__TASK STATEMENT__: Among the lines of the data, copy those that hold "牧养教会".

# # # #

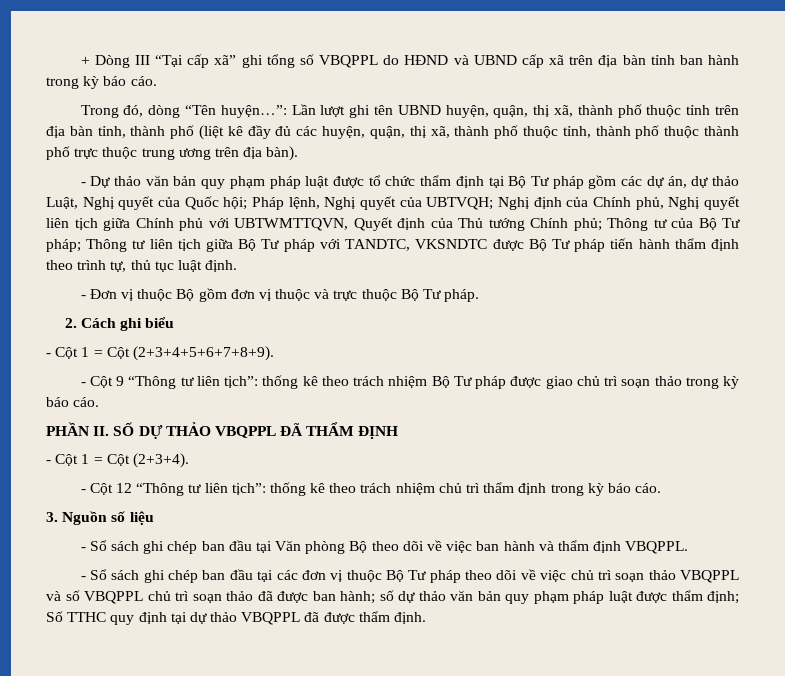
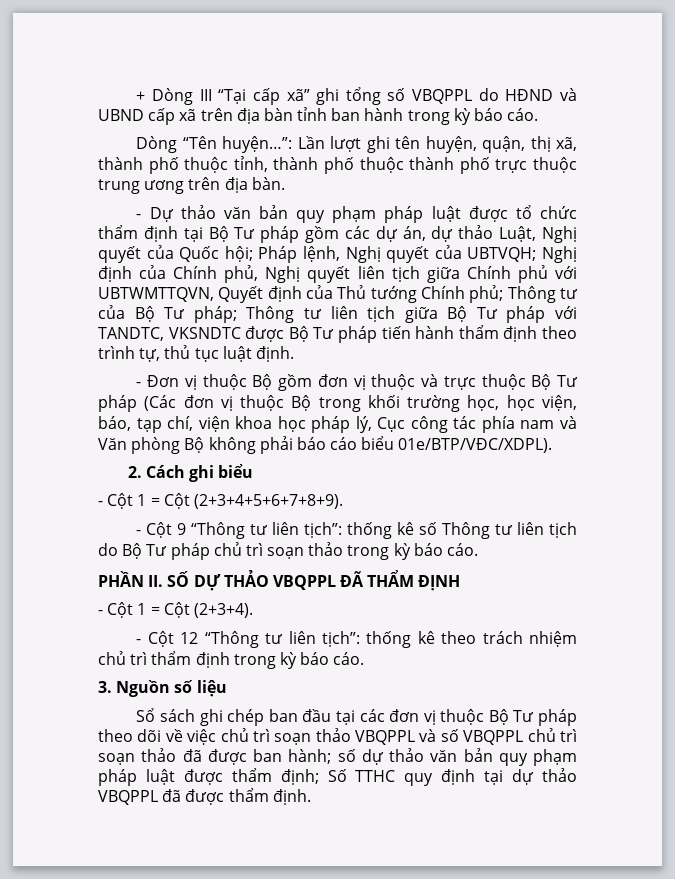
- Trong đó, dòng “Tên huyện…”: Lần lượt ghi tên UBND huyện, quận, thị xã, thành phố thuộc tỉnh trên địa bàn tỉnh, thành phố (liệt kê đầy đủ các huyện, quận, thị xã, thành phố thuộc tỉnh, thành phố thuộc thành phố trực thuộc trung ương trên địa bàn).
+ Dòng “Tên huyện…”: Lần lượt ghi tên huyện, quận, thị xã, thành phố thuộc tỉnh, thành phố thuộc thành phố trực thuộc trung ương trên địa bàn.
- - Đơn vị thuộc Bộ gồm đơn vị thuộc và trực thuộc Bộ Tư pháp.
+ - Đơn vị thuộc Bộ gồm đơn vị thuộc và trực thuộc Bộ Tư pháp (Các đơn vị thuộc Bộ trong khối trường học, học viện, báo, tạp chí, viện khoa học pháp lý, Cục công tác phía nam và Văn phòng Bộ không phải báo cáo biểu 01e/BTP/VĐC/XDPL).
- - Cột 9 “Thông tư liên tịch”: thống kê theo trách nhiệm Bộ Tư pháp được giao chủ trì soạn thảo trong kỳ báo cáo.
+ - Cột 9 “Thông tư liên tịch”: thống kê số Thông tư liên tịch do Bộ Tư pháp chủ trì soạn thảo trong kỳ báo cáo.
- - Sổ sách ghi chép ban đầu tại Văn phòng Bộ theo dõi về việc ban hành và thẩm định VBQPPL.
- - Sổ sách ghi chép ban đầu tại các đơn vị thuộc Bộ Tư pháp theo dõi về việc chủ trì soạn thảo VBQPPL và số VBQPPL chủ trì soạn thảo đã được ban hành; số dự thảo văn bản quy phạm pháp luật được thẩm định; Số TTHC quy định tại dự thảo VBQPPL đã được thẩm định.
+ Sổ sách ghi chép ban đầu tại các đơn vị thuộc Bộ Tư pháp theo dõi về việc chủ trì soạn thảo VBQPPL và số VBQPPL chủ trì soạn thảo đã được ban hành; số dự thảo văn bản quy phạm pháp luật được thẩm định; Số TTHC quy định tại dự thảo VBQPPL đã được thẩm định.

# # # #

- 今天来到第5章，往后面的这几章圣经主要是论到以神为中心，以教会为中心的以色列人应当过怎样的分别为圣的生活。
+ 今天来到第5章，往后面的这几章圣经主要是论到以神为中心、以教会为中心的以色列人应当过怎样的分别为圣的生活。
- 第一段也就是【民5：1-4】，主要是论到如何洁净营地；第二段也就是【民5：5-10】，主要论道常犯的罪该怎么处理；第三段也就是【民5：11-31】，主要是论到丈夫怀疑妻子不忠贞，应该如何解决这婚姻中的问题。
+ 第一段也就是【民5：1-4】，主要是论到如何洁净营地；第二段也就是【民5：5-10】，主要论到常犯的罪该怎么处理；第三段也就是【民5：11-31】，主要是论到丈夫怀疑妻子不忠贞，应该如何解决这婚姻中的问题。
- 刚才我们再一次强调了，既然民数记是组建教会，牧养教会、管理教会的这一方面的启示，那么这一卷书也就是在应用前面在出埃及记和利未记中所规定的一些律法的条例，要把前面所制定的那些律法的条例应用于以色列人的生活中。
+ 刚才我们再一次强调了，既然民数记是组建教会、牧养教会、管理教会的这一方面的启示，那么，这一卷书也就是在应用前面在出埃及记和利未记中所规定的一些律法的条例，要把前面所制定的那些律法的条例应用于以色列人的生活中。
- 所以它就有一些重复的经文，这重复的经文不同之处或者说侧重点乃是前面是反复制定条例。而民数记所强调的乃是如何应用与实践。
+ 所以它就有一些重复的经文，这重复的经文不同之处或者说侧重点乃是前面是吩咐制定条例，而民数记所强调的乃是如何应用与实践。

# # # #

__ANSWER SPACE__:
- 刚才我们再一次强调了，既然民数记是组建教会，牧养教会、管理教会的这一方面的启示，那么这一卷书也就是在应用前面在出埃及记和利未记中所规定的一些律法的条例，要把前面所制定的那些律法的条例应用于以色列人的生活中。
+ 刚才我们再一次强调了，既然民数记是组建教会、牧养教会、管理教会的这一方面的启示，那么，这一卷书也就是在应用前面在出埃及记和利未记中所规定的一些律法的条例，要把前面所制定的那些律法的条例应用于以色列人的生活中。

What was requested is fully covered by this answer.